Radio airwaves, known as the real estate of the mobile industry, have been the subject of hotly fought auctions between mobile operators such as Vodafone and EE who are racing to roll out superfast 4G services.

The Ministry of Defence (MoD) said on Friday it was preparing to release around 200 Megahertz (MHz) of radio airwaves to Ofcom, which plans to put the spectrum on the market in 2015/16.

It said the airwaves being released were all below 15 GHz, which is regarded as the most useful and valuable part of the radio spectrum because of its wide range of applications.

"Demand for additional spectrum is currently high, fuelled by the needs of consumers to access video and data-hungry applications on their smartphones and tablets," the MoD said in a statement.

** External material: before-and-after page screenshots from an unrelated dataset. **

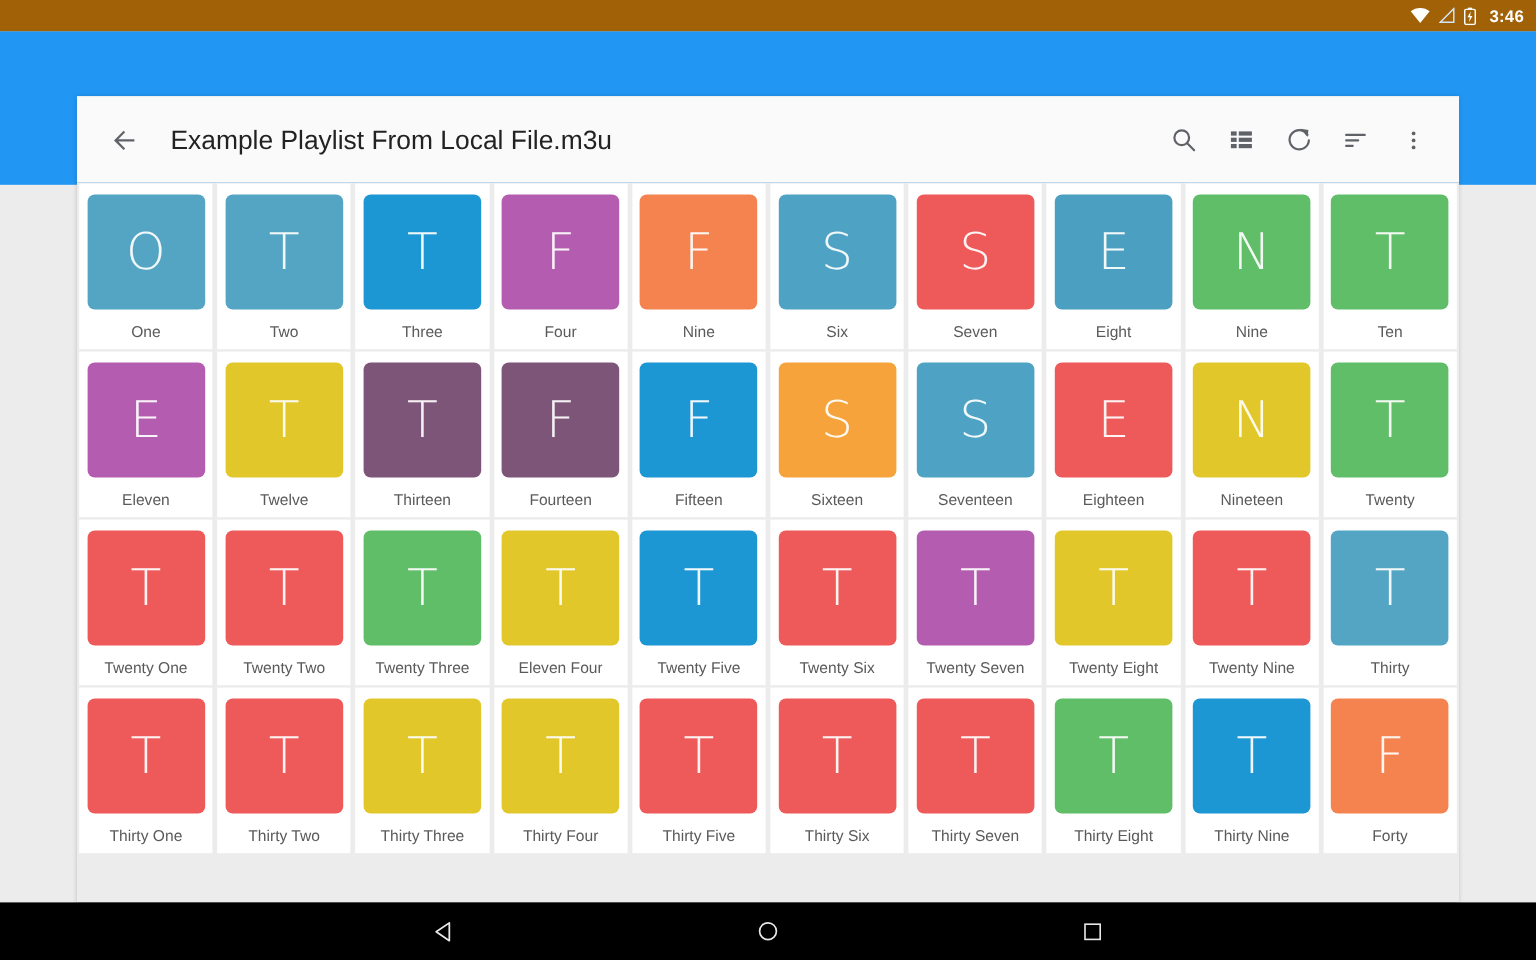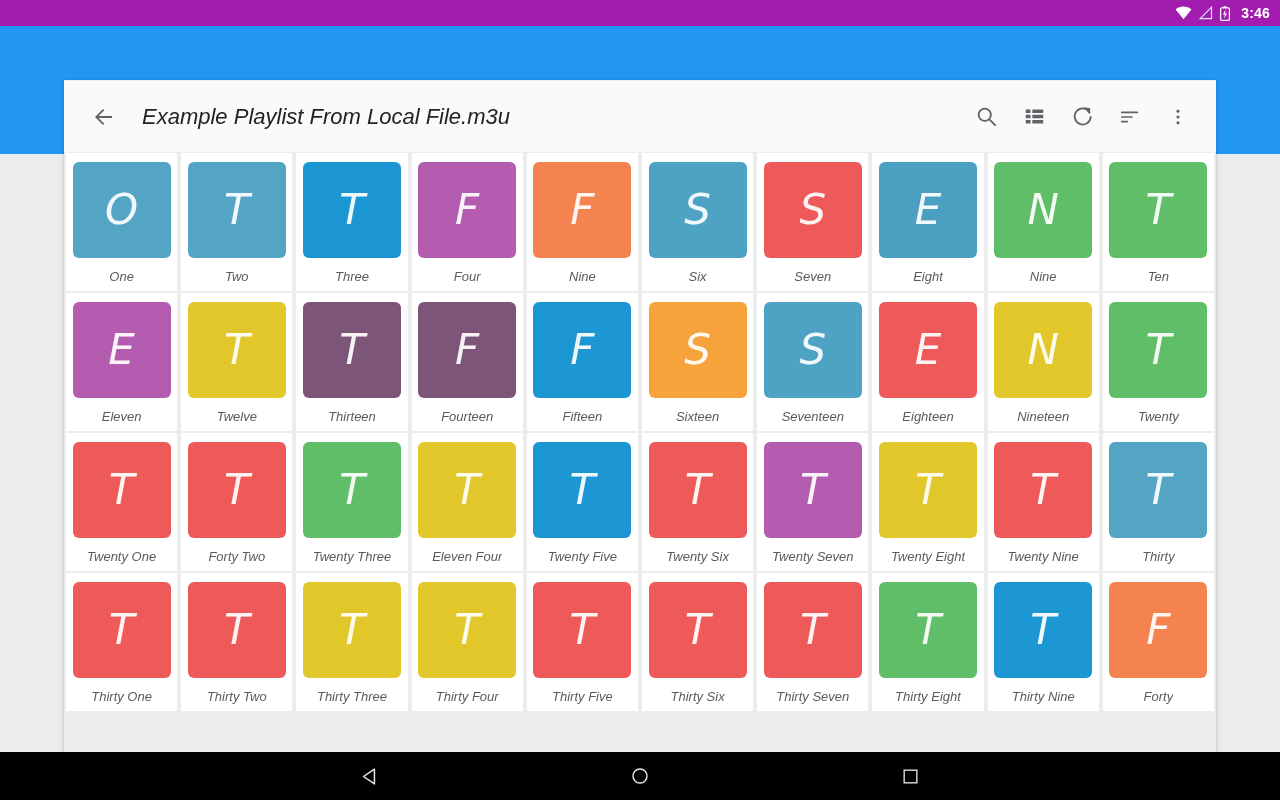--- a/index.html
+++ b/index.html
@@ -19,21 +19,21 @@
     background: #ececec;
     overflow: hidden;
   }
 
   
   .status-bar {
     position: absolute;
     top: 0; left: 0;
     width: 1280px;
     height: 26px;
-    background: #a21caf;
+    background: #a16207;
     display: flex;
     align-items: center;
     justify-content: flex-end;
     padding-right: 10px;
     z-index: 40;
   }
   .status-icons {
     display: flex;
     align-items: center;
     gap: 7px;
@@ -60,21 +60,20 @@
   
   .app-window {
     position: absolute;
     top: 80px;
     left: 64px;
     width: 1152px;
     height: 672px;
     z-index: 10;
     overflow: hidden;
     box-shadow: 0 1px 4px rgba(0,0,0,0.22);
-    font-style: italic;
   }
 
   
   .toolbar {
     height: 72px;
     background: #fafafa;
     display: flex;
     align-items: center;
     padding: 0 14px 0 16px;
     border-top: 1px solid #eceff1;
@@ -412,21 +411,21 @@
           </div>
           <div class="cell">
             <div class="card">
               <div class="tile" style="background: rgb(238, 90, 90);">T</div>
               <div class="card-label">Twenty One</div>
             </div>
           </div>
           <div class="cell">
             <div class="card">
               <div class="tile" style="background: rgb(238, 90, 90);">T</div>
-              <div class="card-label">Forty Two</div>
+              <div class="card-label">Twenty Two</div>
             </div>
           </div>
           <div class="cell">
             <div class="card">
               <div class="tile" style="background: rgb(96, 189, 104);">T</div>
               <div class="card-label">Twenty Three</div>
             </div>
           </div>
           <div class="cell">
             <div class="card">

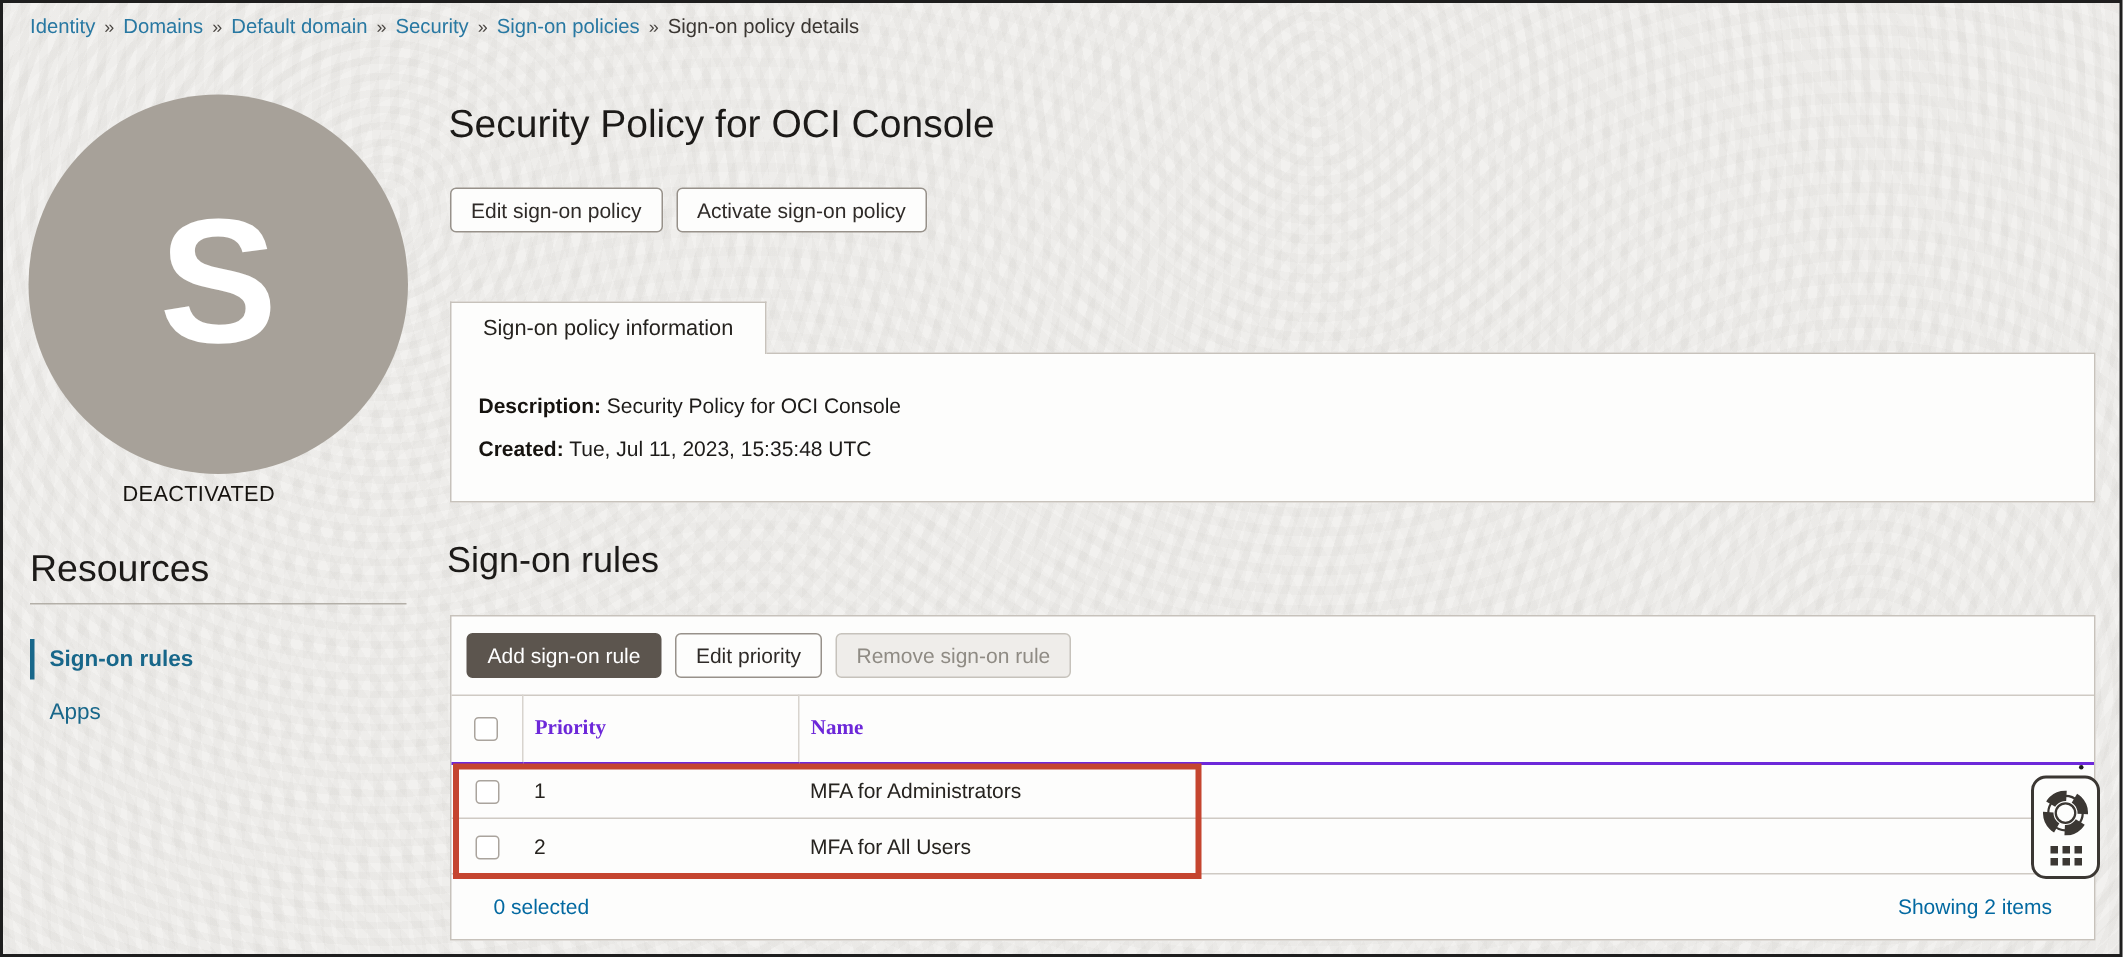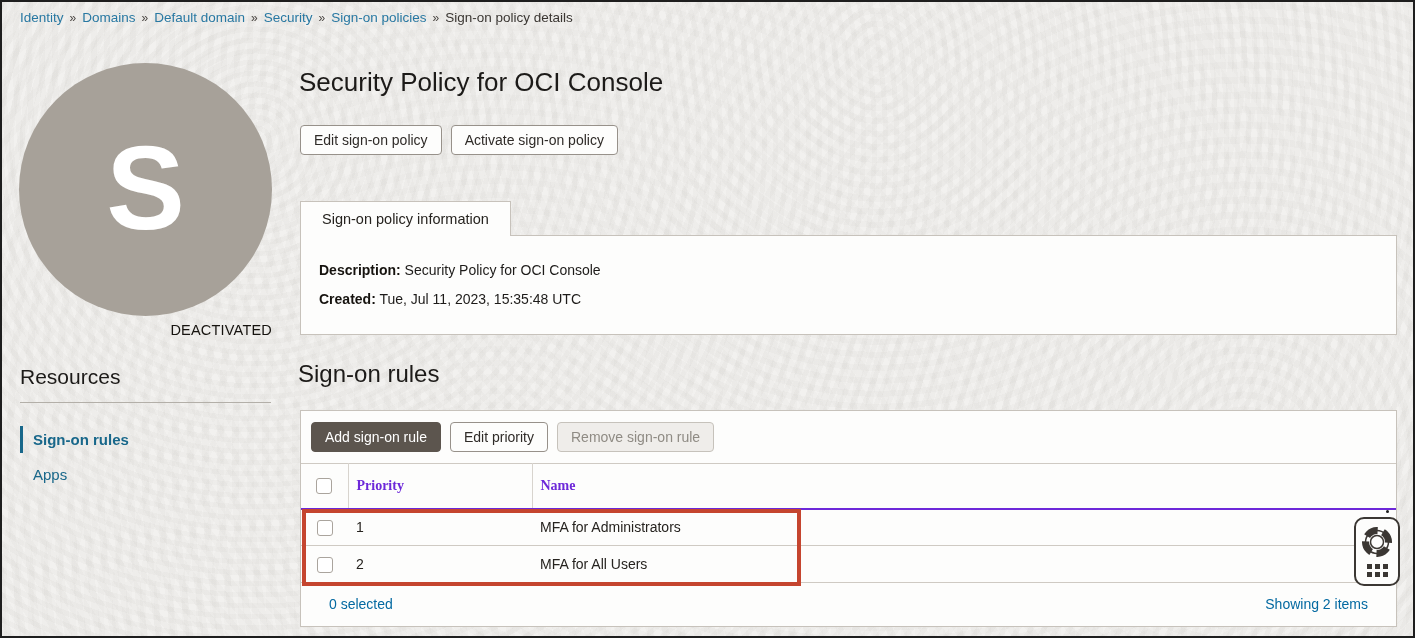--- a/index.html
+++ b/index.html
@@ -20,21 +20,21 @@
   
   .breadcrumb { position:absolute; left:18px; top:8px; font-size:13.5px; }
   .breadcrumb a { color:#2878a2; text-decoration:none; cursor:pointer; }
   .breadcrumb .sep { color:#4a4642; margin:0 6px; font-size:12px; }
   .breadcrumb .current { color:#3a3632; }
 
   
   .avatar { position:absolute; left:17px; top:61px; width:253px; height:253px;
     border-radius:50%; background:#a7a199; display:flex; align-items:center; justify-content:center; }
   .avatar .letter { color:#ffffff; font-size:118px; font-weight:bold; line-height:1; transform:translateY(-2px); }
-  .status-label { position:absolute; left:17px; top:320px; width:253px; text-align:right;
+  .status-label { position:absolute; left:4px; top:320px; width:253px; text-align:center;
     font-size:14.5px; color:#16130f; letter-spacing:0.2px; }
 
   
   .page-title { position:absolute; left:297px; top:65px; font-size:26px; font-weight:400; color:#1c1a18; }
   .action-row { position:absolute; left:298px; top:123px; display:flex; gap:9px; }
   .btn { height:30px; padding:0 13px; font-size:14px; line-height:28px; border-radius:4px;
     border:1px solid #97918a; background:#fdfdfc; color:#2f2b28; cursor:pointer;
     font-family:inherit; white-space:nowrap; }
   .btn.danger { background:#d2422b; border-color:#c23d28; color:#ffffff; }
   .btn.dark { background:#5c554e; border-color:#5c554e; color:#ffffff; }
@@ -43,21 +43,21 @@
   
   .info-tab { position:absolute; left:298px; top:199px; height:35px; z-index:2;
     background:#fdfdfc; border:1px solid #c7c2bb; border-bottom:none;
     font-size:14.5px; line-height:34px; padding:0 21px; color:#26231f; cursor:default; }
   .info-panel { position:absolute; left:298px; top:233px; width:1097px; height:100px;
     background:#fdfdfc; border:1px solid #c7c2bb; padding:26px 0 0 18px; font-size:14px; }
   .info-panel .row { margin-bottom:13px; }
   .info-panel b { font-weight:bold; color:#16130f; }
 
   
-  .resources-heading { position:absolute; left:18px; top:363px; font-size:21px; font-weight:400; color:#1c1a18; }
+  .resources-heading { position:absolute; left:18px; top:363px; font-size:25px; font-weight:400; color:#1c1a18; }
   .resources-divider { position:absolute; left:18px; top:400px; width:251px; height:0; border-top:1px solid #b3afa8; }
   .nav-item { position:absolute; left:18px; font-size:15px; color:#18678a; cursor:pointer; }
   .nav-item.selected { top:424px; font-weight:bold; border-left:3px solid #18678a; padding:5px 0 5px 10px; }
   .nav-item.plain { top:464px; padding-left:13px; }
 
   
   .rules-heading { position:absolute; left:296px; top:358px; font-size:24px; font-weight:400; color:#1c1a18; }
   .rules-panel { position:absolute; left:298px; top:408px; width:1097px; height:217px;
     background:#fdfdfc; border:1px solid #c7c2bb; }
   .rules-toolbar { display:flex; gap:9px; padding:11px 10px; }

"The spectrum being released can help meet this demand by supporting the expansion of fourth-generation mobile services to more people in cities, towns and villages across the UK."

The move is part of a government commitment to release at least 500 MHz of airwaves below 5 GHz by 2020 for new mobile commercial users.

The MoD spectrum to be released will have no impact on the national security or operational effectiveness of the armed forces, Minister for Defence Equipment, Philip Dunne, said.

In February, Ofcom raised 2.3 billion pounds from an auction of 250 MHz worth of 4G airwaves. The MoD said it was not issuing a figure for how much the next release is expected to raise.